The rule date_r4 matches expressions like “10 months ago” and normalizes them to underspecified values. For the given example, the value is set to “UNDEF-this-%normUnit(month)-MINUS-10”, which results in “UNDEF-this-month-MINUS-10”. The rule date_r5 matches expressions such as “December 15th” and sets the value, for this example, to “UNDEF-year-%normMonth (“December”)-%normDay(“15th”)”, which results in an underspecified value of “UNDEF-year-12-15”. The final values for such expressions are then calculated internally in HeidelTime’s disambiguation phase, as described in the next section.
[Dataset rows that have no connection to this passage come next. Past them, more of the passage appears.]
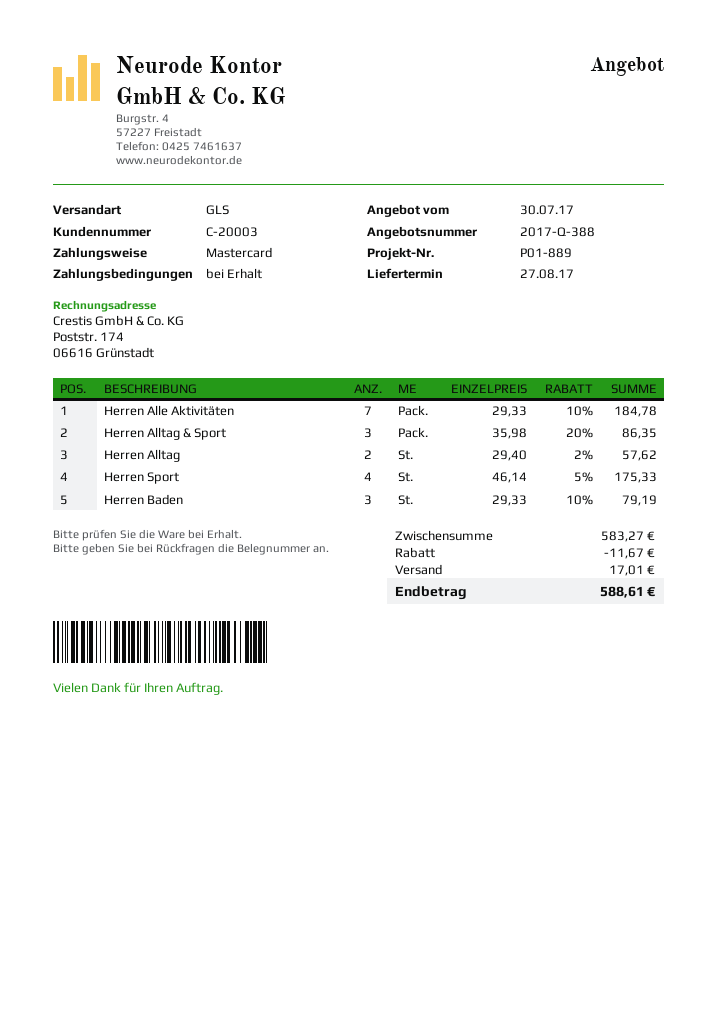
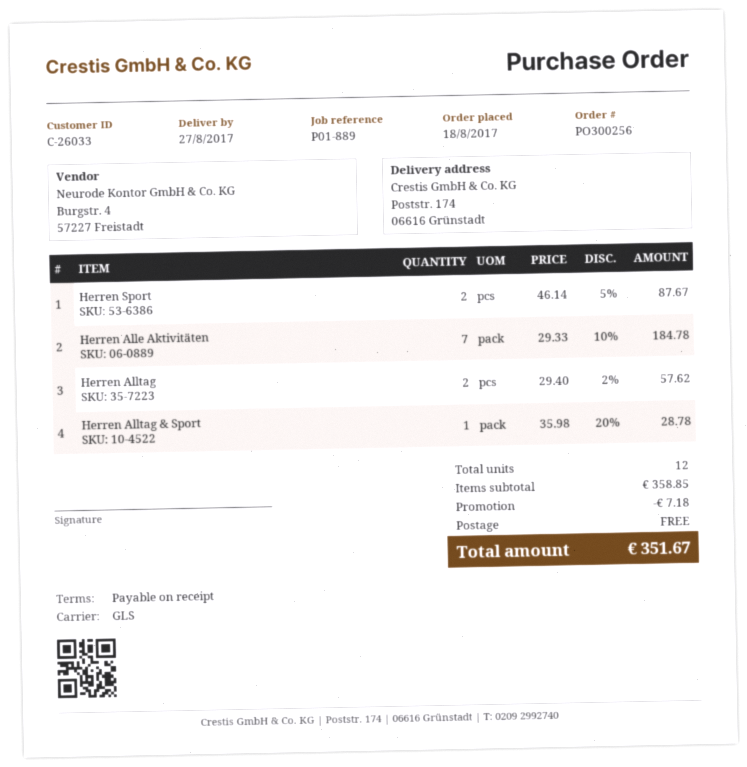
customer number: C-20003 -> C-26033
Herren Alltag & Sport: 3 x 35.98 - 20% = 86.35 -> 1 x 35.98 - 20% = 28.78
Herren Sport: 4 x 46.14 - 5% = 175.33 -> 2 x 46.14 - 5% = 87.67
Herren Baden: 3 x 29.33 - 10% = 79.19 -> none
subtotal: 583.27 -> 358.85
discount: 11.67 -> 7.18
shipping: 17.01 -> 0.00
total: 588.61 -> 351.67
4.1.3 HeidelTime’s algorithm

As show in Fig. 4, HeidelTime expects as input part-of-speech tagged sentences and user-specified parameters defining which types of expressions are to be annotated (parameter annotate) and which language and domain are used (parameters lang and domain, respectively). In an initialization phase, the parameters are read (line 1) and the resources of the corresponding language are interpreted by HeidelTime’s resource interpreter (line 2) as described in Sect. 4.1.1. Then, HeidelTime performs the extraction and normalization of temporal expressions by running the following phases: (1) the extraction phase, (2) the normalization phase, (3) the disambiguation phase, and (4) the cleaning phase. In Fig. 4, these phases are called in lines 6, 7, 9, and 10, respectively. The extraction and normalization phases are called for every sentence (line 4) and for every annotation type (line 5).
Fig. 4

HeidelTime’s algorithm reading parameters and resources

During the extraction phase, the extraction parts of the rules are searched in the sentences. During the normalization phase, the—possibly underspecified—normalized values are assigned to the extracted expressions. In the previous section, we detailed the syntax of the rule language and described that further constraints (pos_constraint, offset) may have to be satisfied in the extraction phase, and further attributes (mod, freq, and quant) may have to be normalized in the normalization phase.
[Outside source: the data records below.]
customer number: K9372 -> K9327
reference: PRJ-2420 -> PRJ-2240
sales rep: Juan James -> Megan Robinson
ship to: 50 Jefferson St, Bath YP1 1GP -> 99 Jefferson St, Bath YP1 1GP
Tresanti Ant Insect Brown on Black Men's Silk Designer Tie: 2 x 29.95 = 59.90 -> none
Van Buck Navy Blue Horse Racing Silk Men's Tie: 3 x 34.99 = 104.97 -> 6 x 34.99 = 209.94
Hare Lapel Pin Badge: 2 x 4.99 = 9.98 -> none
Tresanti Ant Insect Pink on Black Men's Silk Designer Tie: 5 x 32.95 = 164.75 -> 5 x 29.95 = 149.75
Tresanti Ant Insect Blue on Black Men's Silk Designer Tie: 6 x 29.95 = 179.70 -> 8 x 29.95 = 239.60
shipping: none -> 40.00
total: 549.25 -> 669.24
After all sentences are processed, underspecified and ambiguous temporal expressions are subject to analysis in the disambiguation phase. For this, all extracted expressions, which are part of other temporal expressions, are removed. For example, in the phrase “\(\ldots\) On January 24, 2009, \(\ldots\)”, HeidelTime’s rules match the expressions (1) “January 24, 2009”, (2) January 24, (3) January, and (4) “2009”, but all expressions except the longest one (i) are removed. If overlapping expressions are extracted, e.g., “late Monday” and “Monday morning”, only the first expression is currently annotated. However, in addition, the user is informed about overlapping expressions since these indicate that the rules could be improved. In the given example, a rule for expressions such as “late Monday morning” should be added to the rule set. In the next step, all remaining temporal expressions are searched for values starting with “UNDEF”. For these expressions, the reference time and the relation to the reference time are determined, and the values are disambiguated according to this information. In the cleaning phase, all invalid temporal expressions are deleted, i.e., expressions identified by negative rules and thus expressions with the value “REMOVE”. Since all shorter expressions within these expressions have already been deleted in the disambiguation phase, the task of negative rules to block parts of expressions for other rules is correctly performed in the cleaning phase.

To further detail the disambiguation phase, we use the two examples of Fig. 1. In the news document (Fig. 1a) and the narrative document (Fig. 1b), the expression “December” and “December 25“ are normalized to “UNDEF-year-12” and “UNDEF-year-12-25” in the normalization phase, respectively. During the disambiguation phase, these have to be fully specified. For narrative documents, HeidelTime assumes the last mentioned temporal expression of the type date to be the reference time. Thus, the value of the expression “December 25” is correctly normalized to “1979-12-25”. For news documents, HeidelTime assumes the document creation time to be the reference time. Thus, the relation to the document creation time has to be identified using the tense information of the sentence. This is done by determining the part-of-speech tags of the verbs in the sentence. If past tense is determined, the year of the value will be set to the year of the previous December of the document creation time. If present or future tense is identified it will be set to the year of the December after the document creation time. In the example, the document creation time is “1998-04-28”, i.e., the value of the expression “December” is correctly disambiguated to “1997–1912” since the tense of the sentence (the verb “cited”) is determined as past tense.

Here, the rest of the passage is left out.